使い捨てメールが「漏えいの被害」を小さくする理由

使い捨てアドレスは、データ漏えいそのものを防ぐものではありません。漏えいが起きたときにリスクを最小限に抑えてくれる身代わりのような存在といえます。
メインのメールではなく使い捨てアドレスを使用していれば、たとえ情報が漏れた場合でも、次のような効果が期待できます。

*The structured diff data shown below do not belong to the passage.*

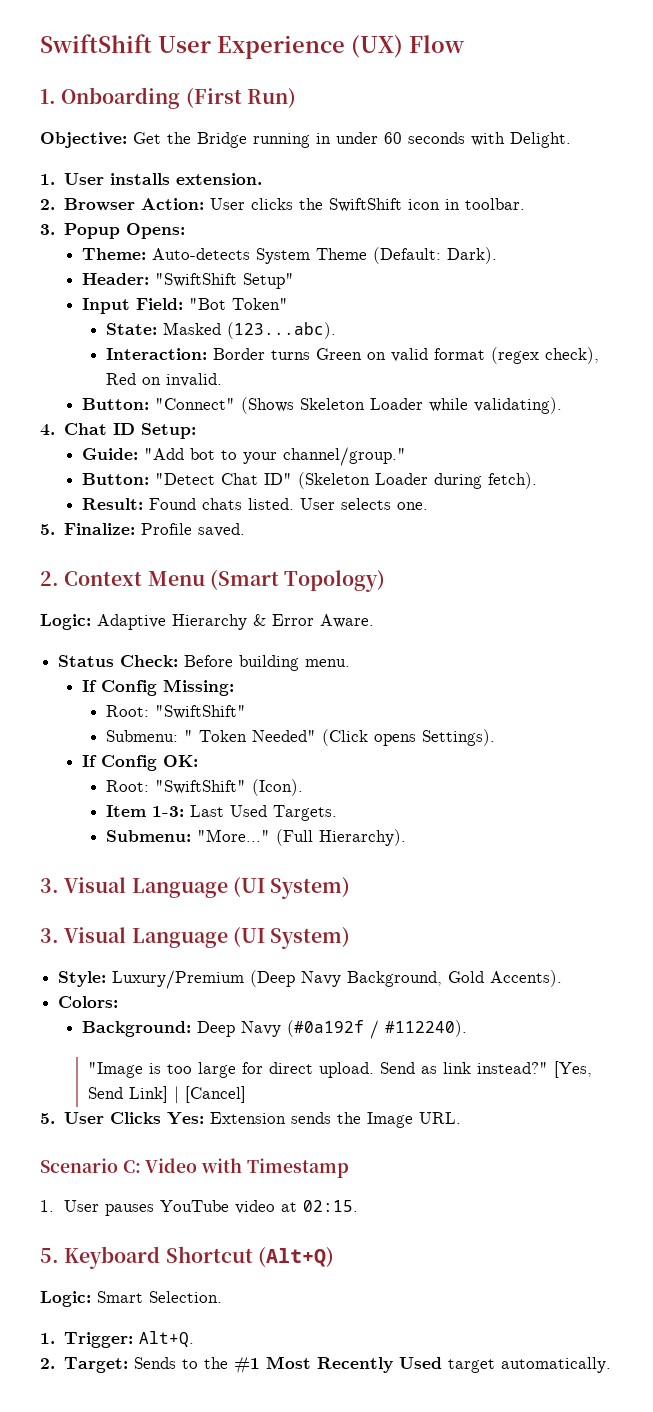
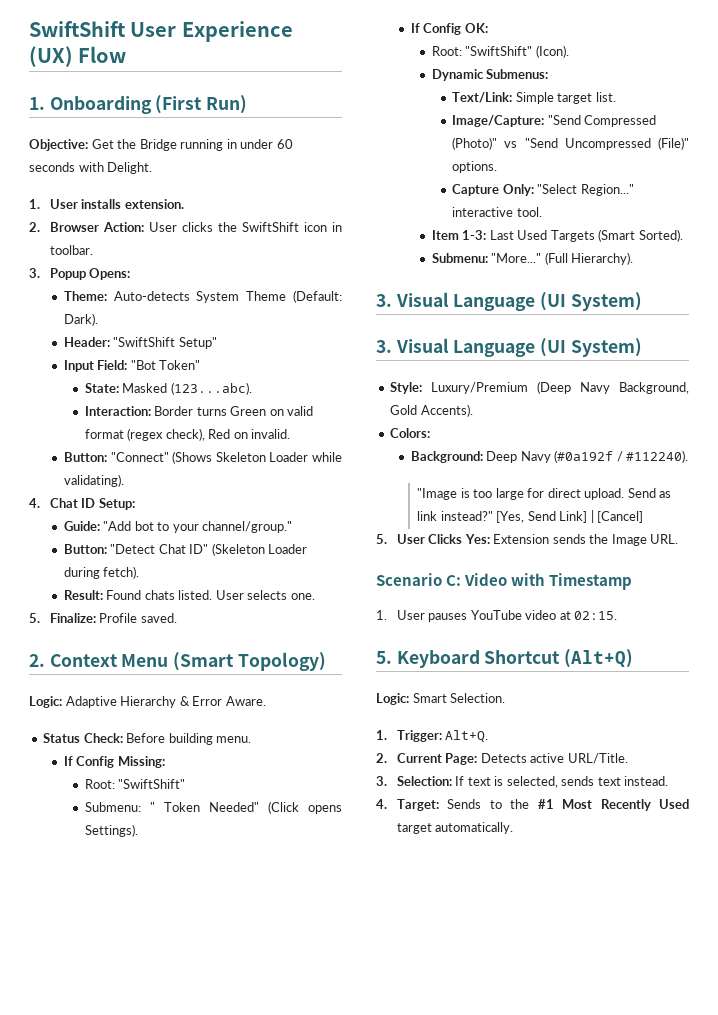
+ Dynamic Submenus:
+ Text/Link: Simple target list.
+ Image/Capture: "Send Compressed (Photo)" vs "Send Uncompressed (File)" options.
+ Capture Only: "Select Region..." interactive tool.
- Item 1-3: Last Used Targets.
+ Item 1-3: Last Used Targets (Smart Sorted).
- 2. Target: Sends to the #1 Most Recently Used target automatically.
+ 2. Current Page: Detects active URL/Title.
+ 3. Selection: If text is selected, sends text instead.
+ 4. Target: Sends to the #1 Most Recently Used target automatically.

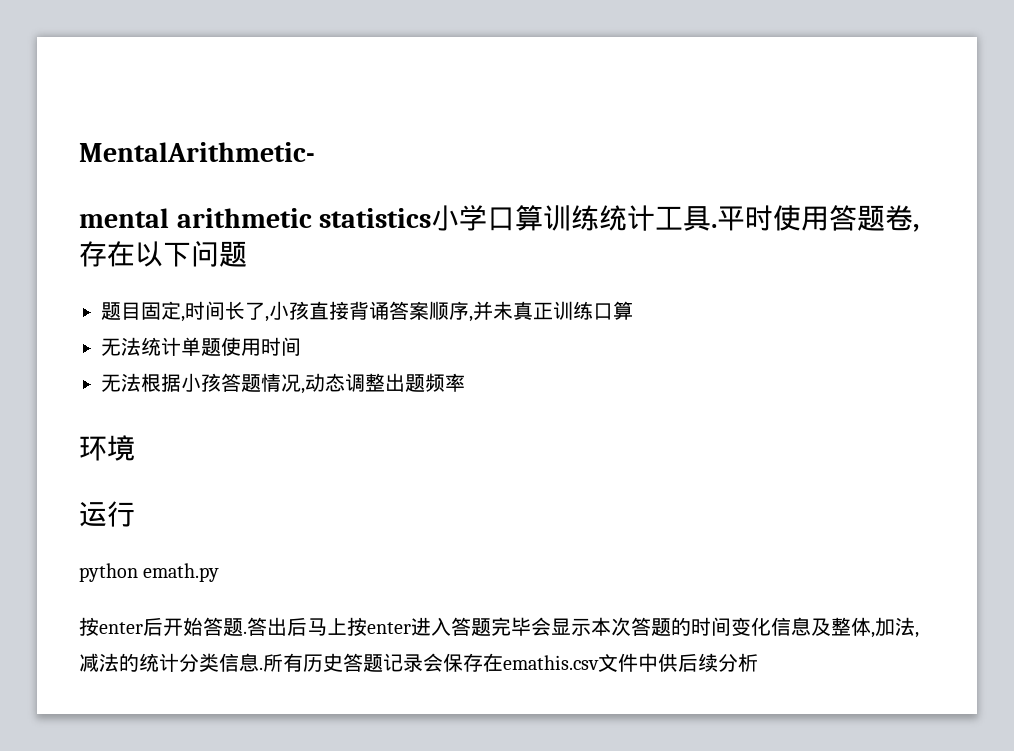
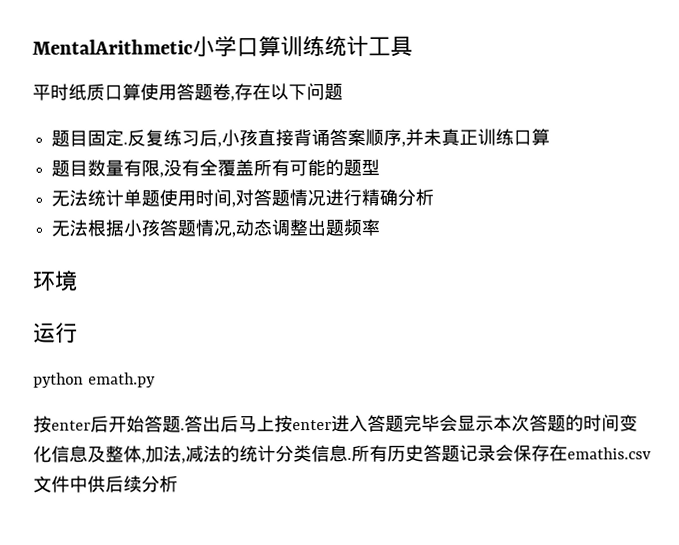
- MentalArithmetic-
- mental arithmetic statistics小学口算训练统计工具.平时使用答题卷,存在以下问题
+ MentalArithmetic小学口算训练统计工具
+ 平时纸质口算使用答题卷,存在以下问题
- 题目固定,时间长了,小孩直接背诵答案顺序,并未真正训练口算
+ 题目固定.反复练习后,小孩直接背诵答案顺序,并未真正训练口算
+ 题目数量有限,没有全覆盖所有可能的题型
- 无法统计单题使用时间
+ 无法统计单题使用时间,对答题情况进行精确分析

・メインのメールアドレスを漏えいデータベースから遠ざけやすくなる
・メインの受信箱に届くスパムやフィッシングを減らせる
・サービス間でのアカウント紐付けを抑えられる
・漏えいしたログイン情報を別サイトで試す「クレデンシャルスタッフィング」のリスクを下げられる
使い捨てメールは自分に合った使い方で!
使い捨てメールを作成する目的は、スパムメールやセキュリティのリスクを減らすことです。運用が複雑になると面倒になるため、シンプルなやり方で十分です。
・続けやすい方法を一つ選ぶ
一時的な受信箱サービスを使う方法もあれば、メールのマスキングやエイリアスで、メインの受信箱へ転送する方法もあります。
・低リスクの登録に使い捨てを使う
一度しか使わない通販サイト、クーポン獲得、ニュースレター、無料トライアルは相性が良いです。一方で、銀行、行政サービス、医療系ポータルなど「失うと困る」ものはメインのメールのままが安全です。
・どこで何を使ったかを軽くメモする
「動画サービスのトライアル用」など一言でも残しておくと、後で楽になります。少し手間がかかりますが、サービスごとに別のアドレスを作ると、どこから漏れたのか、どこで売られたのかが分かりやすくなります。
・不要になったら止める
トライアルが終わったタイミングなど、メールアドレスが不要になったらアカウントを削除したり、アドレスを無効化します。スパムが増えたら、そのアドレスを切るだけで済むので、メインのメールに影響を及ぼすこともありません。
・パスワード設定にも注意を払う
使い捨てメールの設定時には、パスワードの使い回しは避けた方が無難。できる限り、二段階認証も有効にしましょう。
メールアドレスは、単なる連絡先ではありません。オンライン上の身分証のようなものです。ネット通販や無料トライアル、各種登録で使い捨てメールアドレスを使えば、スパムを減らし、メインの受信箱を守り、漏えいが起きたときの被害を小さくできます。ささいなことですが、試す価値ありです!